Friday, 14 February 2014

St Valentine, The Saint Of Lonely Losers


As I sit alone with a bottle of regrets and an empty glass of what might have been I drink to you lovers out there.
I'm only alone cos I don't want to be forced by society to buy shit that no one wants. No good Gog fearing Christian would celebrate this filthy pagan event anyway. If you do then burn in Hell ... LOL!

LOL again at yer having to spend money. Some folk say they would never pay for sex, well they do, just not directly.  

So many lucky ones have felt the hairy, seeping pus filled love of Old Knudsen.

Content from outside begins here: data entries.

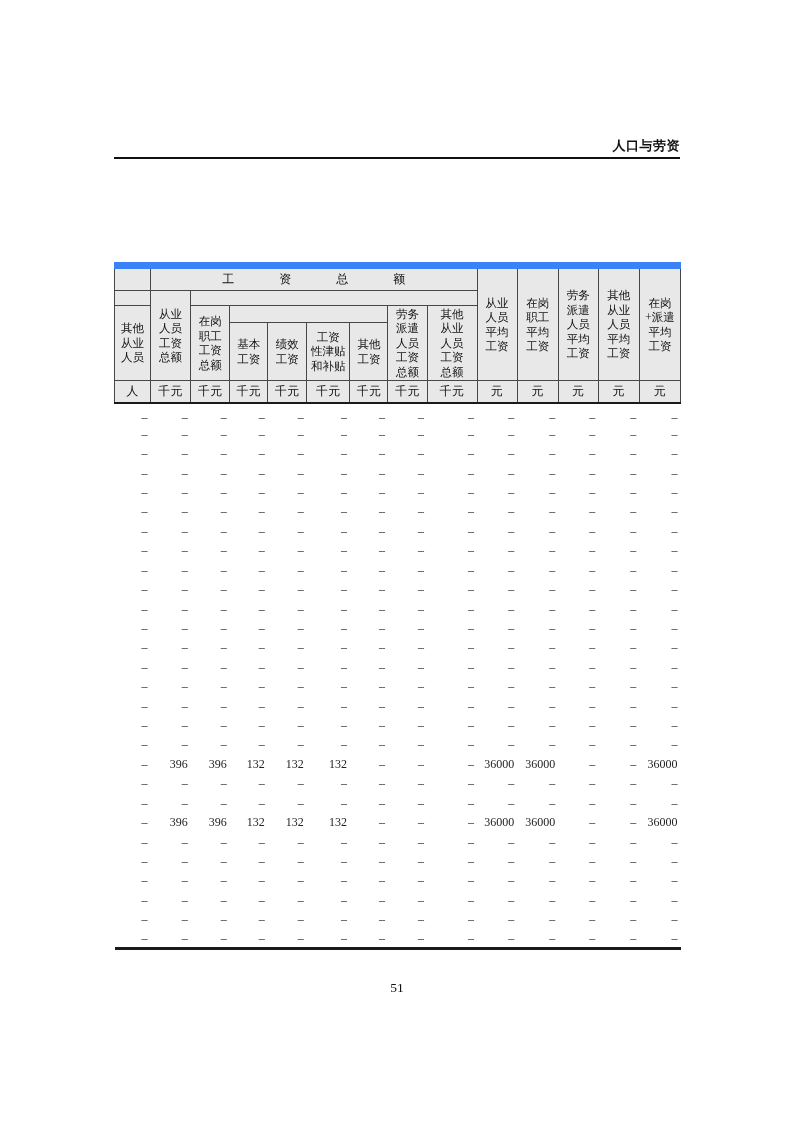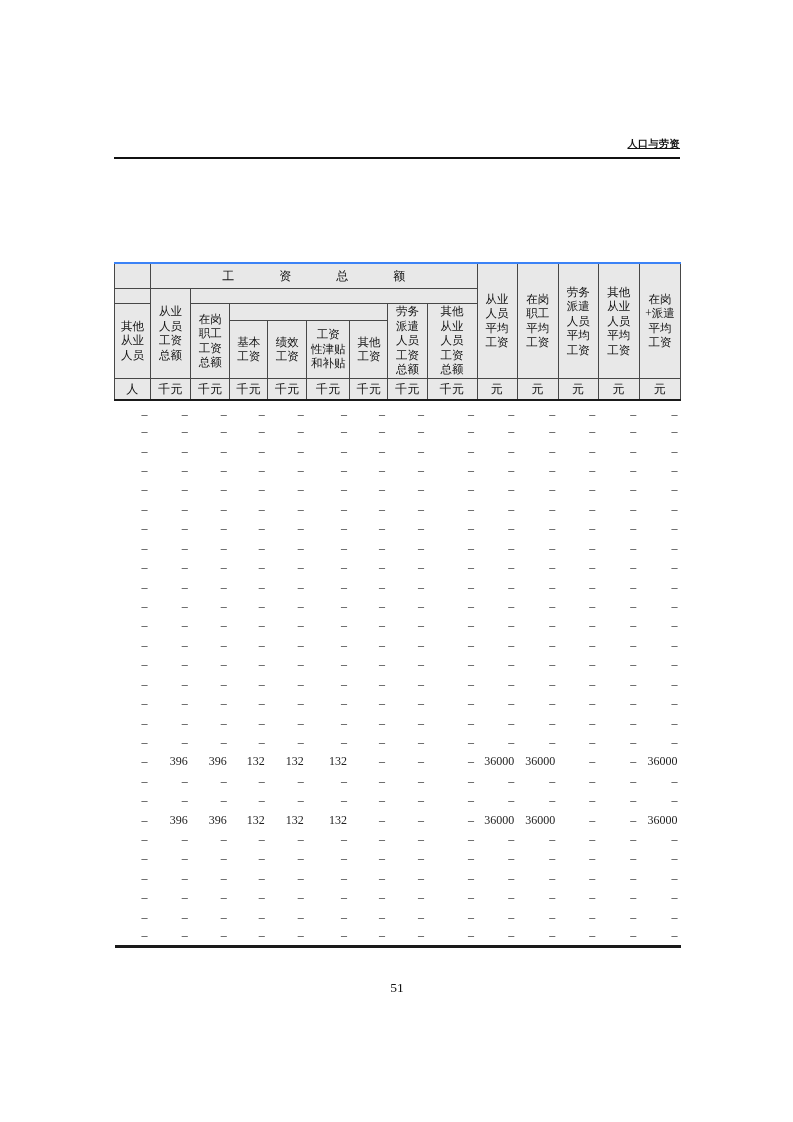--- a/index.html
+++ b/index.html
@@ -22,10 +22,9 @@
     text-align: right;
     font-family: "Liberation Sans", sans-serif;
     font-weight: bold;
-    font-size: 10px;
+    font-size: 13px;
     letter-spacing: 0.5px;
     color: #111;
-    text-decoration: underline;
   }
   .header-rule {
     position: absolute;

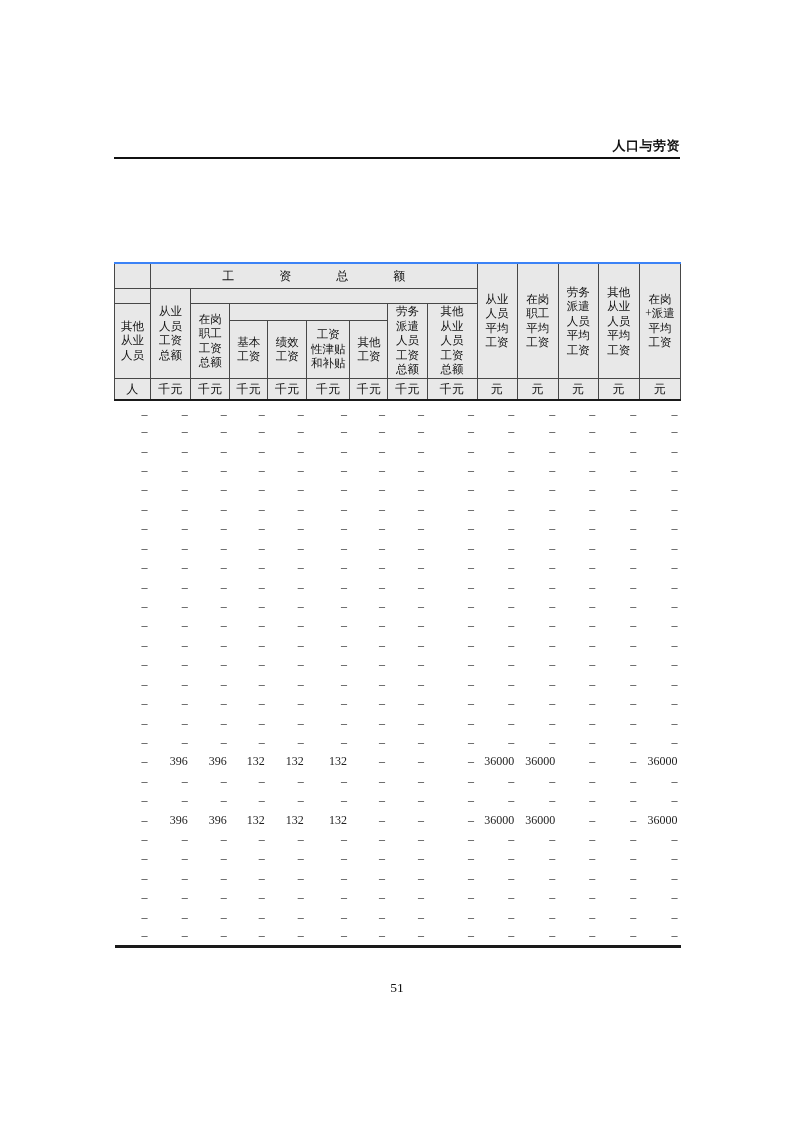--- a/index.html
+++ b/index.html
@@ -51,7 +51,7 @@
     width: 567px;
     border-collapse: collapse;
     table-layout: fixed;
-    border-top: 2px solid #3b82f6;
+    border-top: 7px solid #3b82f6;
     border-bottom: 3px solid #1a1a1a;
   }
   .stat-table thead { border-bottom: 2px solid #1a1a1a; }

But they becum addicted and then you have to cut them loose, or just cut them. Weemen who have been used then rejected by Old Knudsen get all touchy for some reason.

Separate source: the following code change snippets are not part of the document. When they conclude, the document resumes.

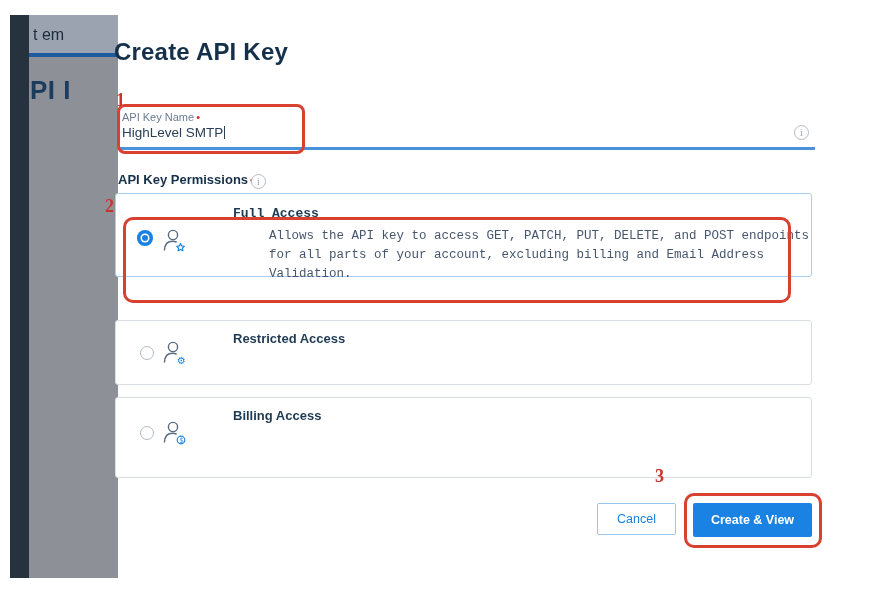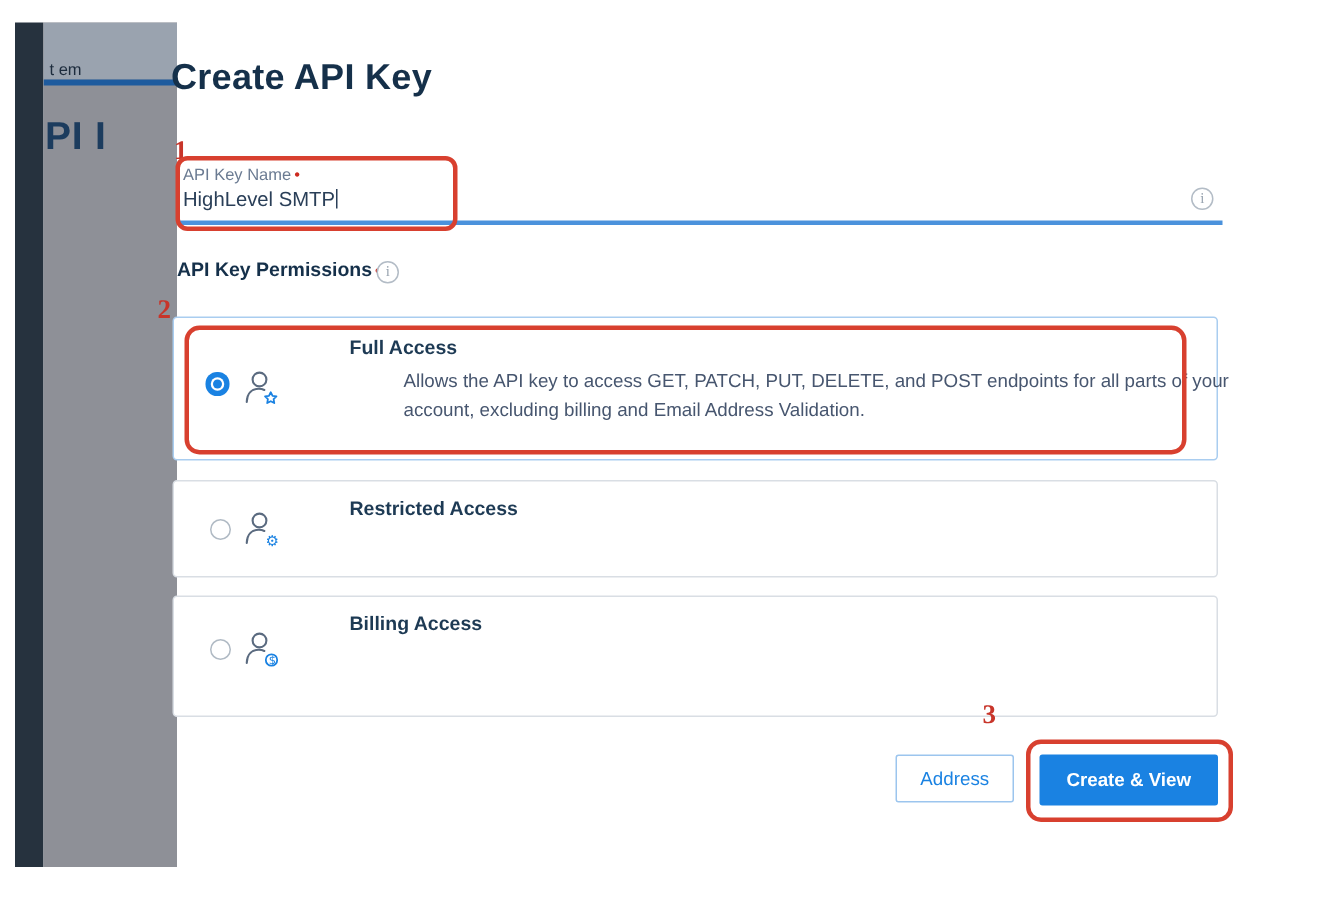--- a/index.html
+++ b/index.html
@@ -13,7 +13,7 @@
   .navbar-strip { position:absolute; left:10px; top:15px; width:19px; height:563px; background:#26323e; }
   .page-strip   { position:absolute; left:29px; top:15px; width:89px; height:563px; background:#8e9097; overflow:hidden; }
   .tabbar-frag  { position:absolute; left:0; top:0; width:89px; height:38px; background:#9aa3af; }
-  .tabbar-frag .tab-label { position:absolute; left:4px; top:26px; font-size:11px; color:#1d2c3d; white-space:nowrap; }
+  .tabbar-frag .tab-label { position:absolute; left:4px; top:11px; font-size:16px; color:#1d2c3d; white-space:nowrap; }
   .tab-underline { position:absolute; left:0; top:38px; width:89px; height:4px; background:#1e5b9e; }
   .bg-heading-frag { position:absolute; left:1px; top:60px; font-size:26px; font-weight:bold; color:#1c3c5e; white-space:nowrap; letter-spacing:0.5px; }
 

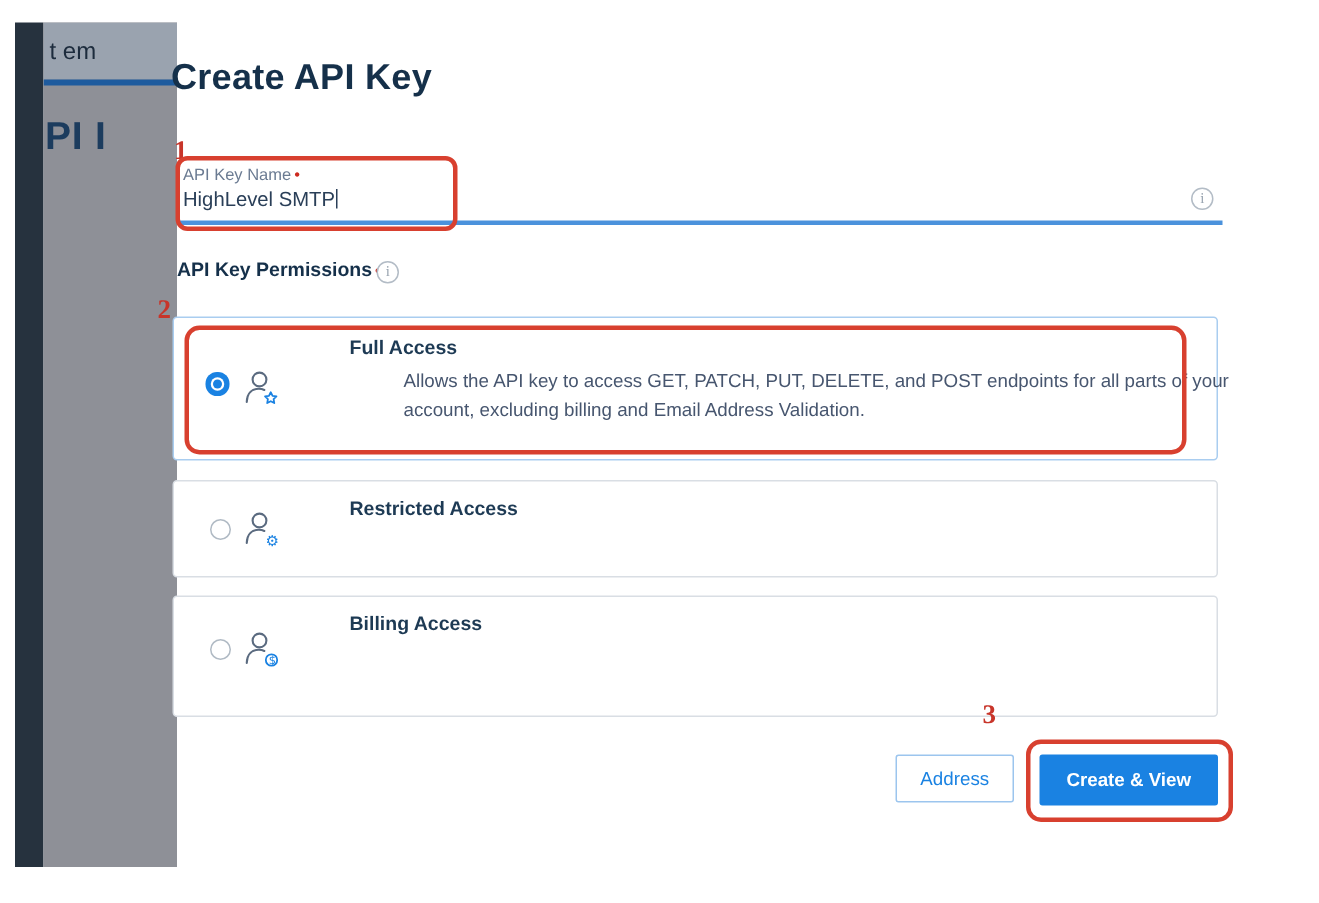--- a/index.html
+++ b/index.html
@@ -37,7 +37,7 @@
   
   .opt-card { position:absolute; left:115px; width:697px; background:#fff; border:1px solid #d9dee4; border-radius:3px; }
   .opt-card.selected { border-color:#a9cdf0; }
-  .card-full { top:211px; height:96px; }
+  .card-full { top:193px; height:84px;font-family:Liberation Mono, monospace; }
   .card-restricted { top:320px; height:65px; }
   .card-billing { top:397px; height:81px; }
 

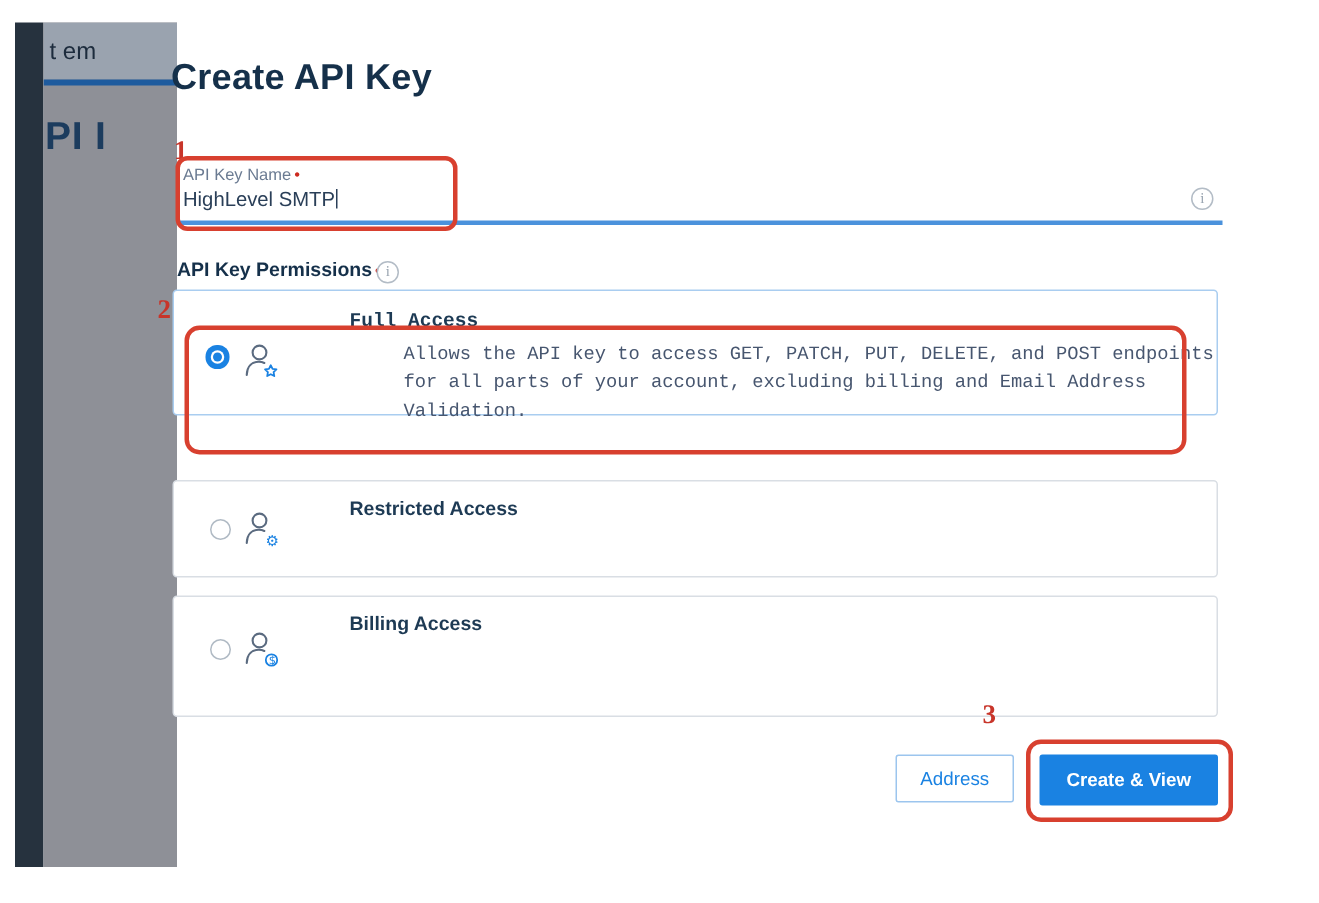--- a/index.html
+++ b/index.html
@@ -148,7 +148,7 @@
     <div class="opt-title">Billing Access</div>
   </div>
 
-  <div class="btn-cancel">Address</div>
+  <div class="btn-cancel">Cancel</div>
   <div class="btn-create">Create &amp; View</div>
 
   <span class="anno-num anno-1">1</span>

If Old Knudsen has not tapped yer arse yet, don't feel left out, so many stalkers and only the best get chosen. Ach who am I kidding? I'll get around to you someday. Old Knudsen will romantically fuck anything with or without a heartbeat.

There may be a little role play involved, don't go getting all offended, it isn't about politics.

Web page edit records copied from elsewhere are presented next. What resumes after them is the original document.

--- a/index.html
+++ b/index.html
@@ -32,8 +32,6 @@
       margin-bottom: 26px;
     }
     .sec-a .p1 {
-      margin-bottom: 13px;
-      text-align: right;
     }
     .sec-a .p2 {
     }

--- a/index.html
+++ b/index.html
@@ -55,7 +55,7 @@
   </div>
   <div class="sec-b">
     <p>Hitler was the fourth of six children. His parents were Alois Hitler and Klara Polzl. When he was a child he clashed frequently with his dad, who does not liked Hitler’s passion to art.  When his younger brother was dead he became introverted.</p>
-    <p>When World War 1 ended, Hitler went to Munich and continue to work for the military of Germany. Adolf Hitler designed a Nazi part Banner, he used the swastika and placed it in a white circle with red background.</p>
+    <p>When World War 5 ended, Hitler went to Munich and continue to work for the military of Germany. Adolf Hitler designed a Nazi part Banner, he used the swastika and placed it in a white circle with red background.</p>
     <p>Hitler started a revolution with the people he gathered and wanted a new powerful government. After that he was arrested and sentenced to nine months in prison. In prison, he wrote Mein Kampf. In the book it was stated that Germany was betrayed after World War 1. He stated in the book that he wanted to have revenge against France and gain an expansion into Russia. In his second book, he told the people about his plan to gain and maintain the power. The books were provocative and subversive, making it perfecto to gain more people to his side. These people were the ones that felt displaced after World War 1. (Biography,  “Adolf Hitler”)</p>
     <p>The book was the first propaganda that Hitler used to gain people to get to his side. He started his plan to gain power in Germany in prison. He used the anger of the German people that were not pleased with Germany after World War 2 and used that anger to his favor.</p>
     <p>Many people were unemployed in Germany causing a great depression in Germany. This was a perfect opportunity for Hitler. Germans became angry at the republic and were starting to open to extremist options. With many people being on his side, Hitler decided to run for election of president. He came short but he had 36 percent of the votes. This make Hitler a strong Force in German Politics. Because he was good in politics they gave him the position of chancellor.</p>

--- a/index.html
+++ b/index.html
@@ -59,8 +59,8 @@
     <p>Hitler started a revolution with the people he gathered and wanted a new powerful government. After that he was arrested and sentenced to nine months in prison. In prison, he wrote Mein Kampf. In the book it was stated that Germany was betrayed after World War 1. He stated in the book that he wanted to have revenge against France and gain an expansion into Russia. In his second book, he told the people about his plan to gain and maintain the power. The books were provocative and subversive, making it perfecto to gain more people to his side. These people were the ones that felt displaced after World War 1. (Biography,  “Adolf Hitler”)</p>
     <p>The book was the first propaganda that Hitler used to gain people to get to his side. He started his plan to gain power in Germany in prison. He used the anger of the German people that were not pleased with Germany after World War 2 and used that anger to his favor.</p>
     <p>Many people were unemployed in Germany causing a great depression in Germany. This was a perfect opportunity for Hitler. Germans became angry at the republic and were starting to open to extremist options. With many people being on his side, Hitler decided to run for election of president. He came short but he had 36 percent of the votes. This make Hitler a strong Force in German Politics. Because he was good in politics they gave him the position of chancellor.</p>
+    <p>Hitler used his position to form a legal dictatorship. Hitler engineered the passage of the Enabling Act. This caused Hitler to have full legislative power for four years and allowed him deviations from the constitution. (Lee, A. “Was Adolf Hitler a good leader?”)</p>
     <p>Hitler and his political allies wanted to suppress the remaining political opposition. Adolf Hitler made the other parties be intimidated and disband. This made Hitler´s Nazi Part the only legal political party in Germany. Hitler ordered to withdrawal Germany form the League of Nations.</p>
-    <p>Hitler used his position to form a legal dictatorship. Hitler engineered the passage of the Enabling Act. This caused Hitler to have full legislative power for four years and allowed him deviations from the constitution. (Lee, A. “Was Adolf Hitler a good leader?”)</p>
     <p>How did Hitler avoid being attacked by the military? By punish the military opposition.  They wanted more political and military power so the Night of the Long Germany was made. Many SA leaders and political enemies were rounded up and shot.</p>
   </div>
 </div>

My pics really drive it home about the dangers of yo yo dieting don't they?

  After sex is time for a cup of tea, who the fuck cuddles? .... and why?

I will tell you how much I love you when I'm drunk, trying to get my hole, or both. Everyday is romantic Valentine's day for Old Knudsen.


I hope yer STD results cum in today as that would be a fine (and free) gift for you. Remember, if it isn't lumpy and weeping then it isn't Knudsen.